Data Discovery and Join-Path Discovery

How do you source data relevant for some analysis? Once you “have” the data, how do you feed it to the analytic task?

Traditional enterprise data integration joins paths across a handful of silos for a handful of specific analytic tasks. In data science, however, neither the set of relevant silos nor the set of relevant analytic tasks are both small and well-defined.

Just as business enterprises sanction siloing for business units, academic research groups sanction siloing for their members. Lab members can certainly collaborate, but each graduate student and postdoc typically is granted operational agility sufficient to distinguish themselves as a research unit with their own output, such as first-author publications.

A business enterprise, to facilitate operational agility, will allow individual business units to “do their own thing.” This leads to data silos, one for each unit. Common analytic tasks that motivate joins across silos include: negotiating with suppliers, where data sourced from each unit’s procurement systems can help suggest terms and conditions for new vendor contracts; and classifying spending, where taxonomies for parts and transactions can help reconcile overall strategy with resource allocation.

In “Data Integration: The Current Status and the Way Forward,"1 Stonebraker and Ilyas discuss how to support the work of data scientists within enterprises. Given the rise of data-intensive science2, their discussion pertains to many research groups as well.

Data discovery is the use of relationships across silo metadata to source data relevant for some set of analytics tasks. These relationships can be in some cases automatically discovered, which is valuable when silos don’t explicitly include such relationship metadata.

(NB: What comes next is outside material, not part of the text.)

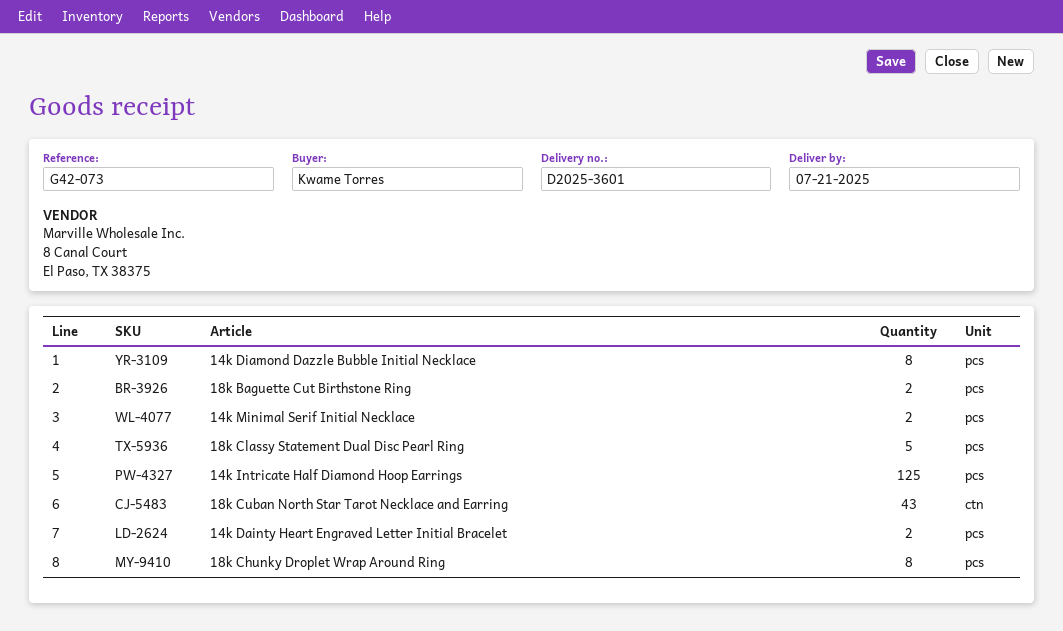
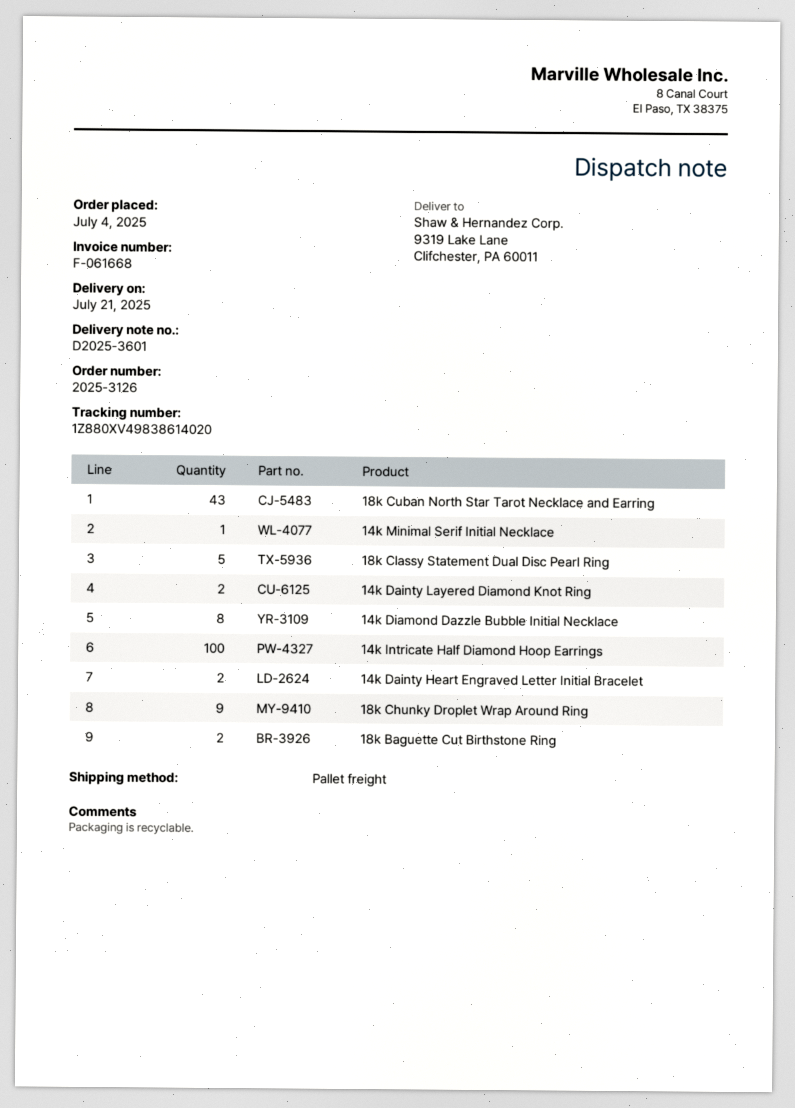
14k Minimal Serif Initial Necklace: 2 -> 1
14k Intricate Half Diamond Hoop Earrings: 125 -> 100
18k Chunky Droplet Wrap Around Ring: 8 -> 9
14k Dainty Layered Diamond Knot Ring: none -> 2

Join-paths, across relationships, are how data are feed to specific analytic tasks. Join-paths can also in some cases be automatically discovered, which is valuable when potential analytics tasks are numerous or not pre-defined.

You have local access to structured databases, to directories of individual files, and you’d like to access public data sources as well. You also have a battery of analytic tasks, many of which might have known schemas for inputting data. The nature and number of these data sources and analytic tasks change over time. Data discovery and join-path discovery are key ideas to achieve high-quality results in this kind of environment within hours or days rather than weeks or months.

Stonebraker and Ilyas mention use of “semantic features of the various tables and columns” and of “semantically coherent join paths,” with references to recent academic projects. Semantic Web technologies such as RDF graphs and ontology-aware SPARQL engines are well-suited to help tackle these discovery problems.

  1. Stonebraker and Ilyas, “Data Integration: The Current Status and the Way Forward,” IEEE Bulletin of the Technical Committee on Data Engineering, 41 (2), June 2018. [pdf] ↩︎

  2. The Fourth Paradigm: Data-Intensive Scientific Discovery. Microsoft Research, 2009. ↩︎